(Data extracted from a collection)
....

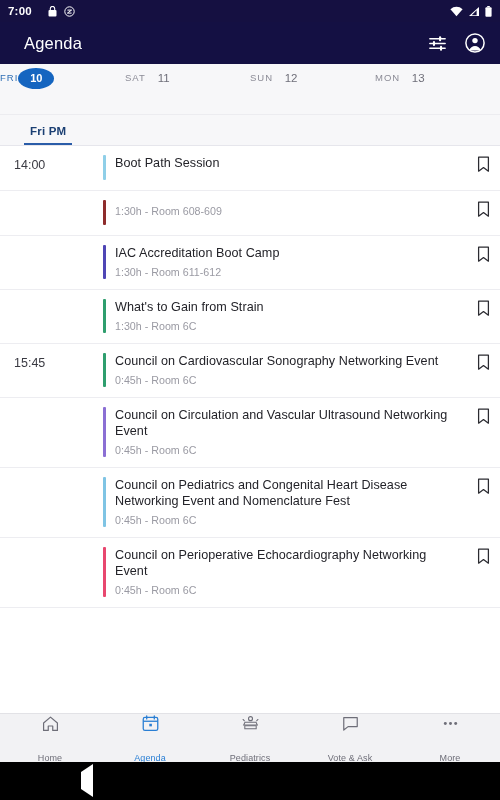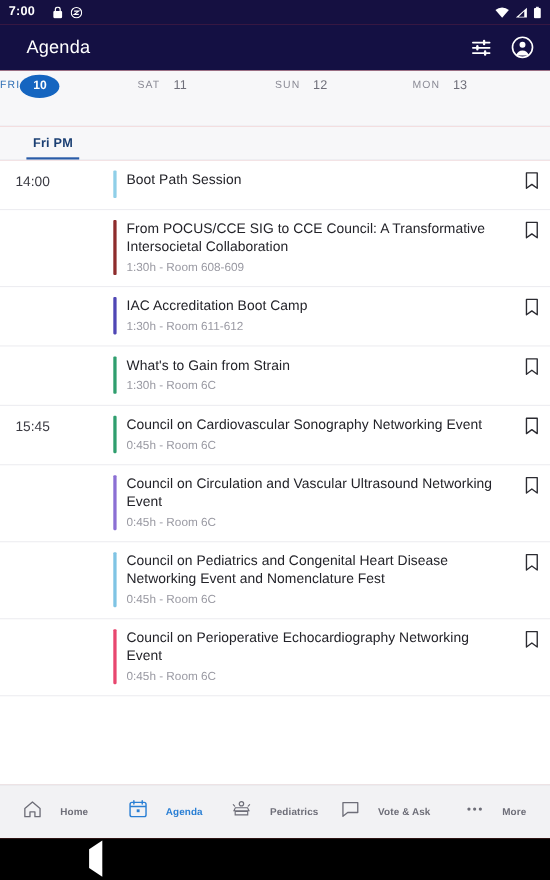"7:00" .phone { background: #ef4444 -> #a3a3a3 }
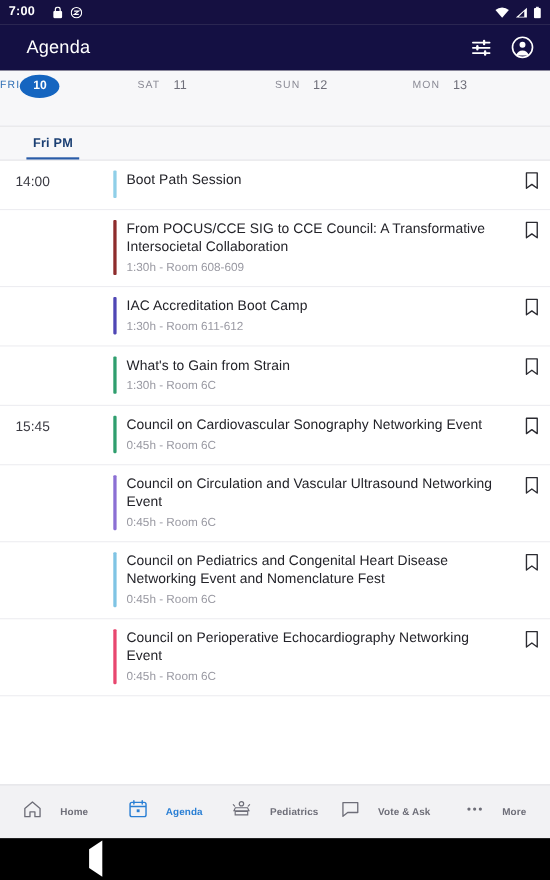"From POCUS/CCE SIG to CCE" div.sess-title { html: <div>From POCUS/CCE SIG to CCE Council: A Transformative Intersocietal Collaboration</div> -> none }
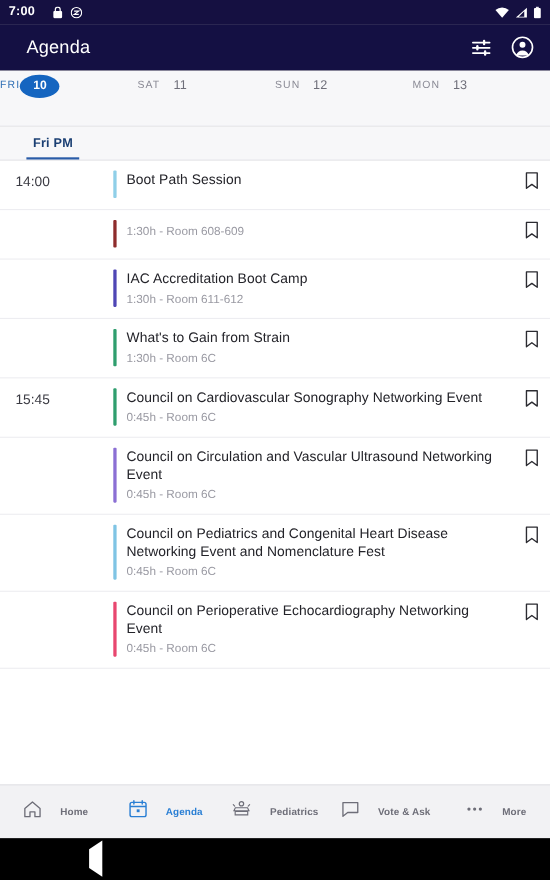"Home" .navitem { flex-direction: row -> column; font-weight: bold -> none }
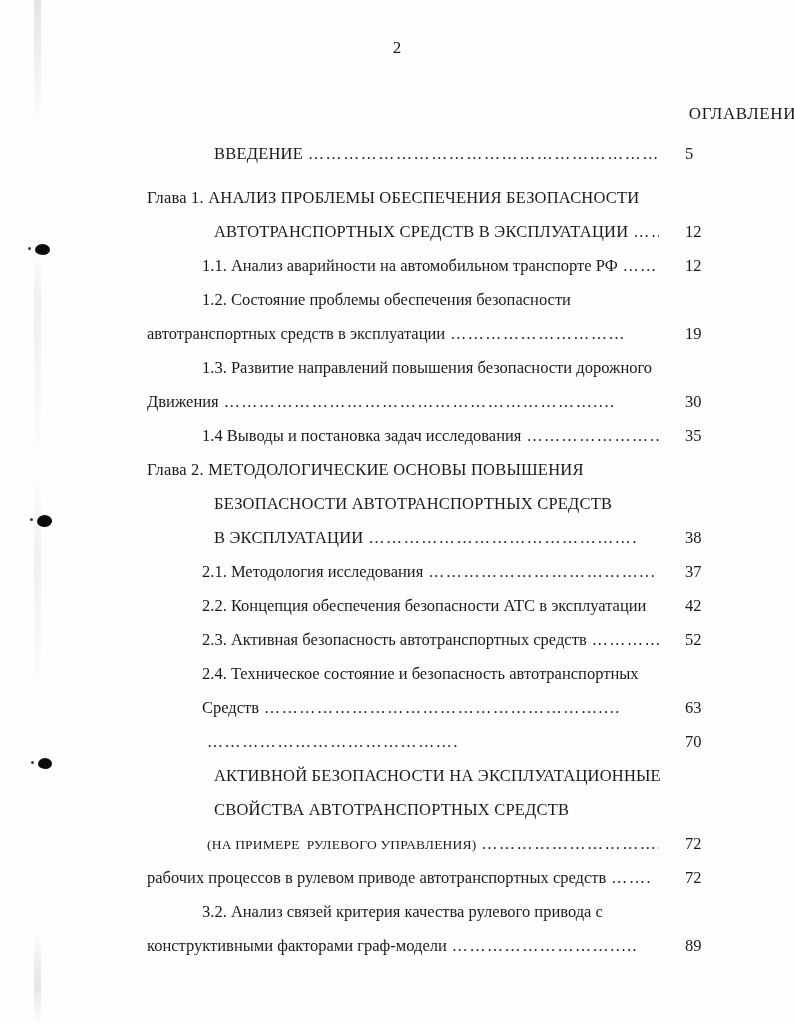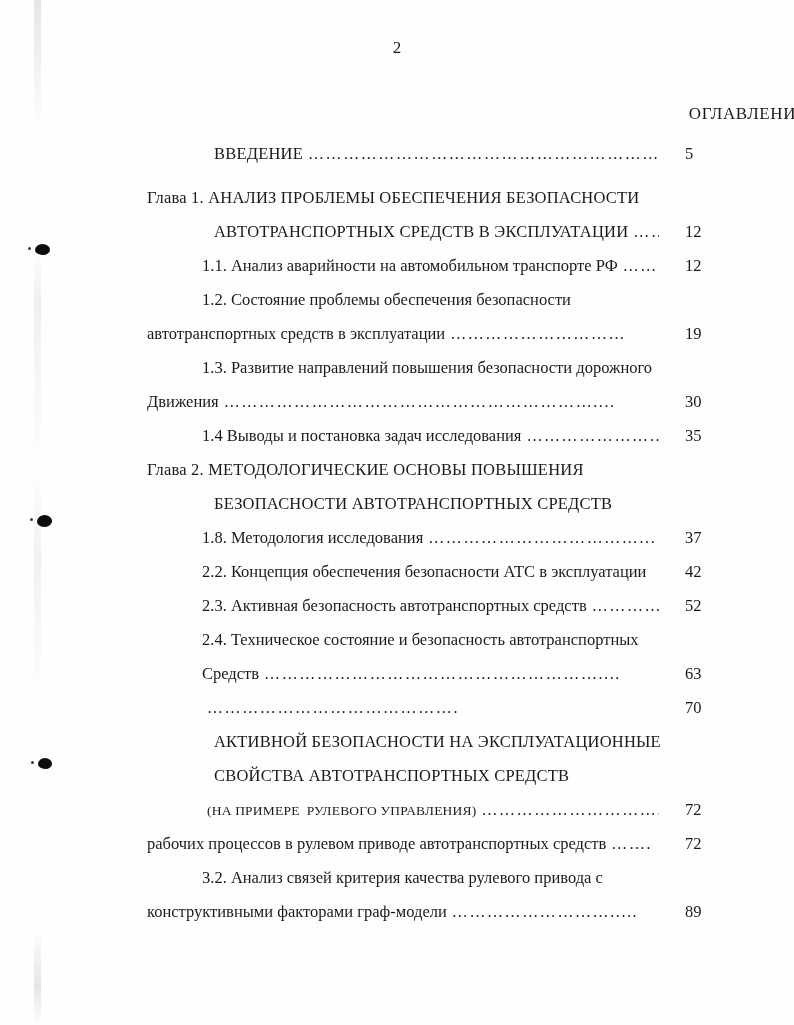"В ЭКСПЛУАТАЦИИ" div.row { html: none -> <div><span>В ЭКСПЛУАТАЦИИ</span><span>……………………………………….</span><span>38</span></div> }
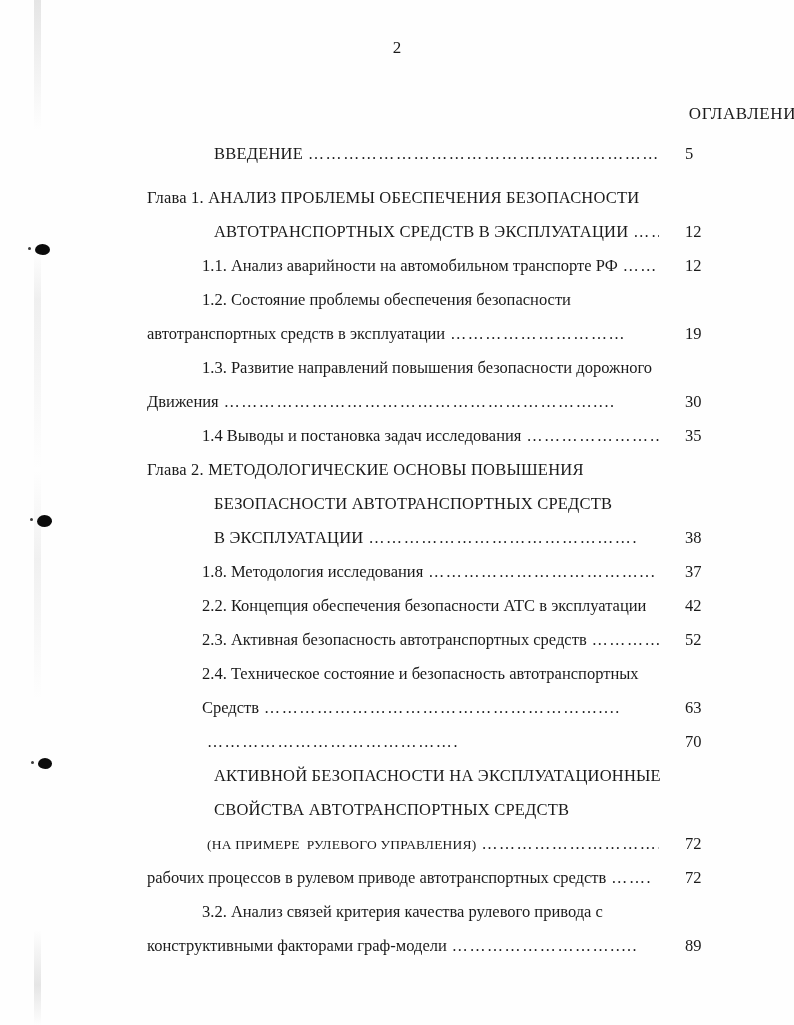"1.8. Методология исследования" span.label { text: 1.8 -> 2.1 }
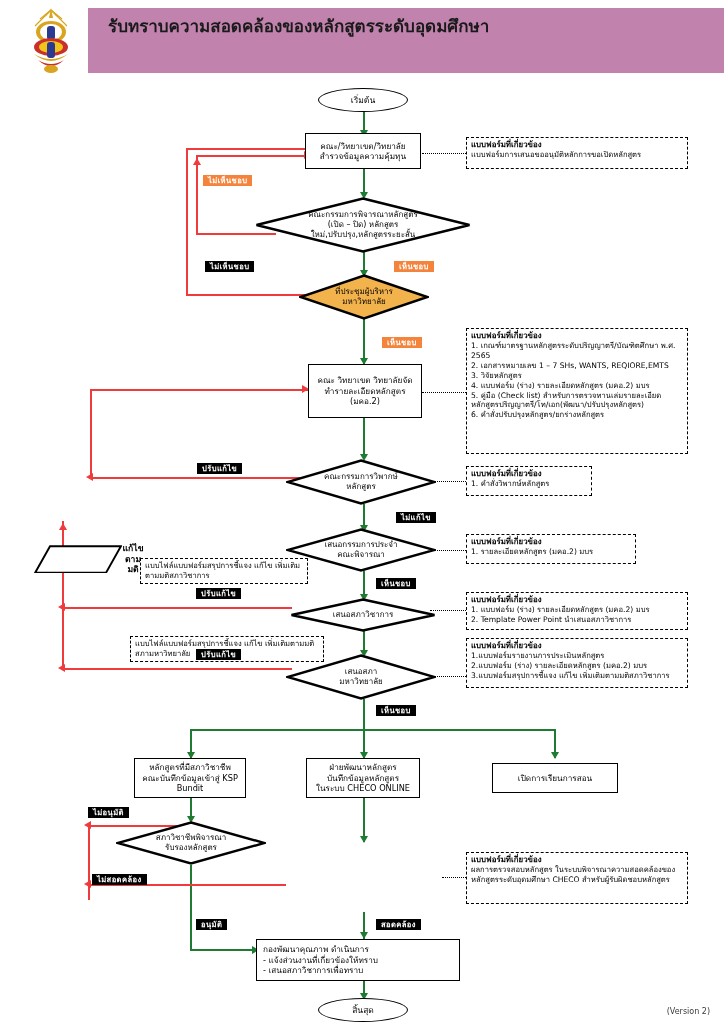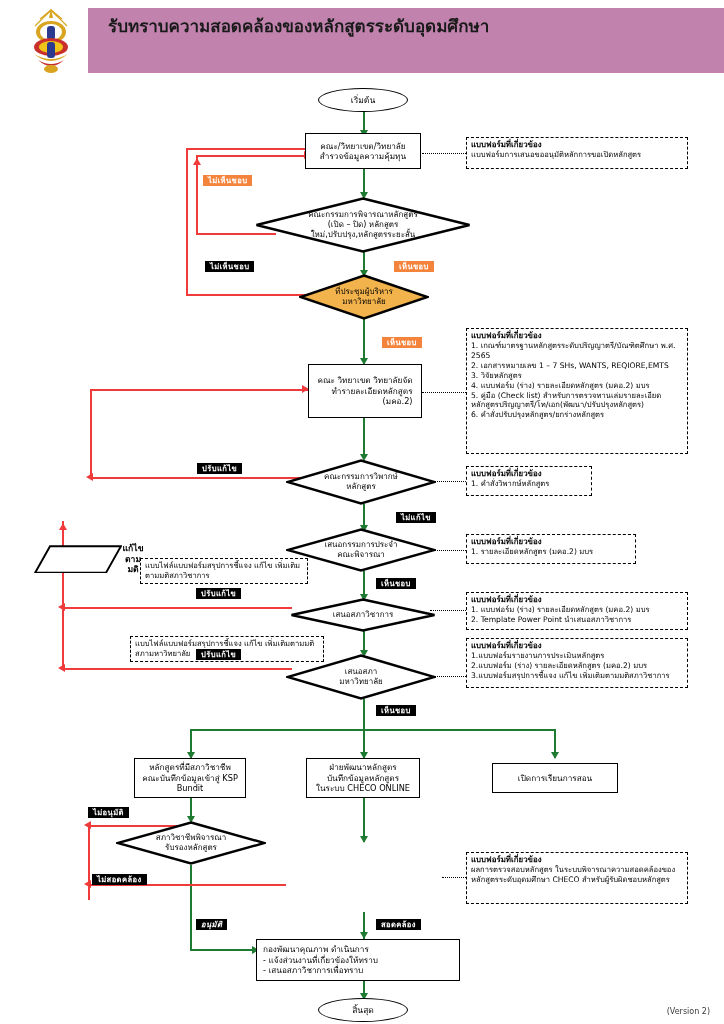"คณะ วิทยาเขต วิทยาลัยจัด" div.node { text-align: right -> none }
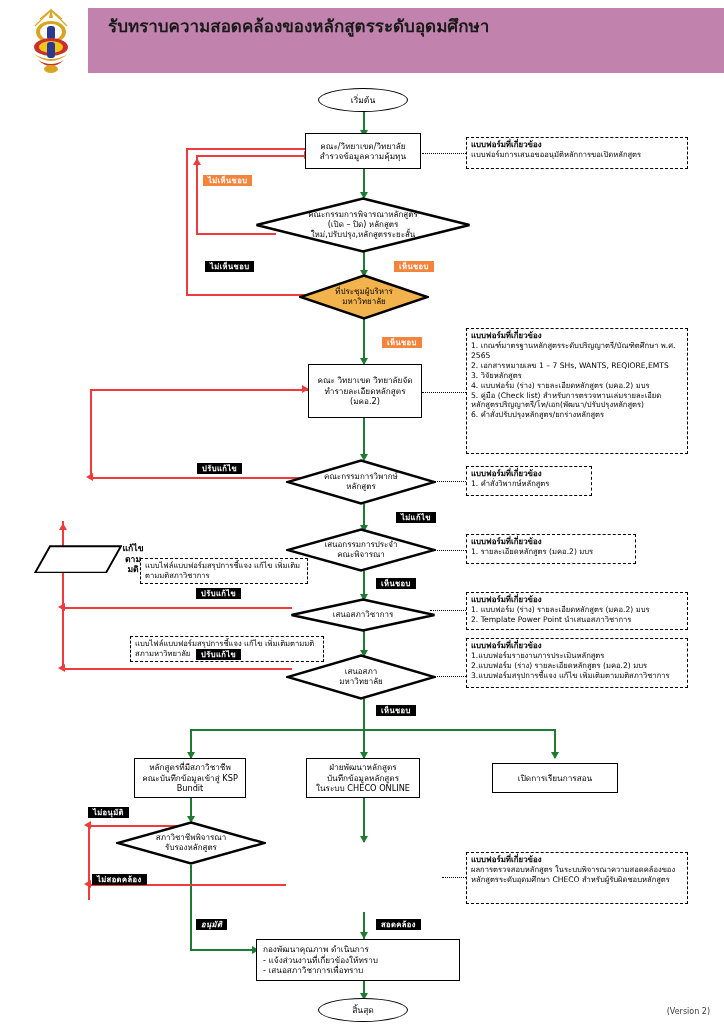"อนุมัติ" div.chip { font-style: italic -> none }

....

■ What this task involves ■
Each record above should be duplicated word for word, with no pictures included.

■ Final answer ■
"7:00" .phone { background: #ef4444 -> #a3a3a3 }
"From POCUS/CCE SIG to CCE" div.sess-title { html: <div>From POCUS/CCE SIG to CCE Council: A Transformative Intersocietal Collaboration</div> -> none }
"Home" .navitem { flex-direction: row -> column; font-weight: bold -> none }
"В ЭКСПЛУАТАЦИИ" div.row { html: none -> <div><span>В ЭКСПЛУАТАЦИИ</span><span>……………………………………….</span><span>38</span></div> }
"1.8. Методология исследования" span.label { text: 1.8 -> 2.1 }
"คณะ วิทยาเขต วิทยาลัยจัด" div.node { text-align: right -> none }
"อนุมัติ" div.chip { font-style: italic -> none }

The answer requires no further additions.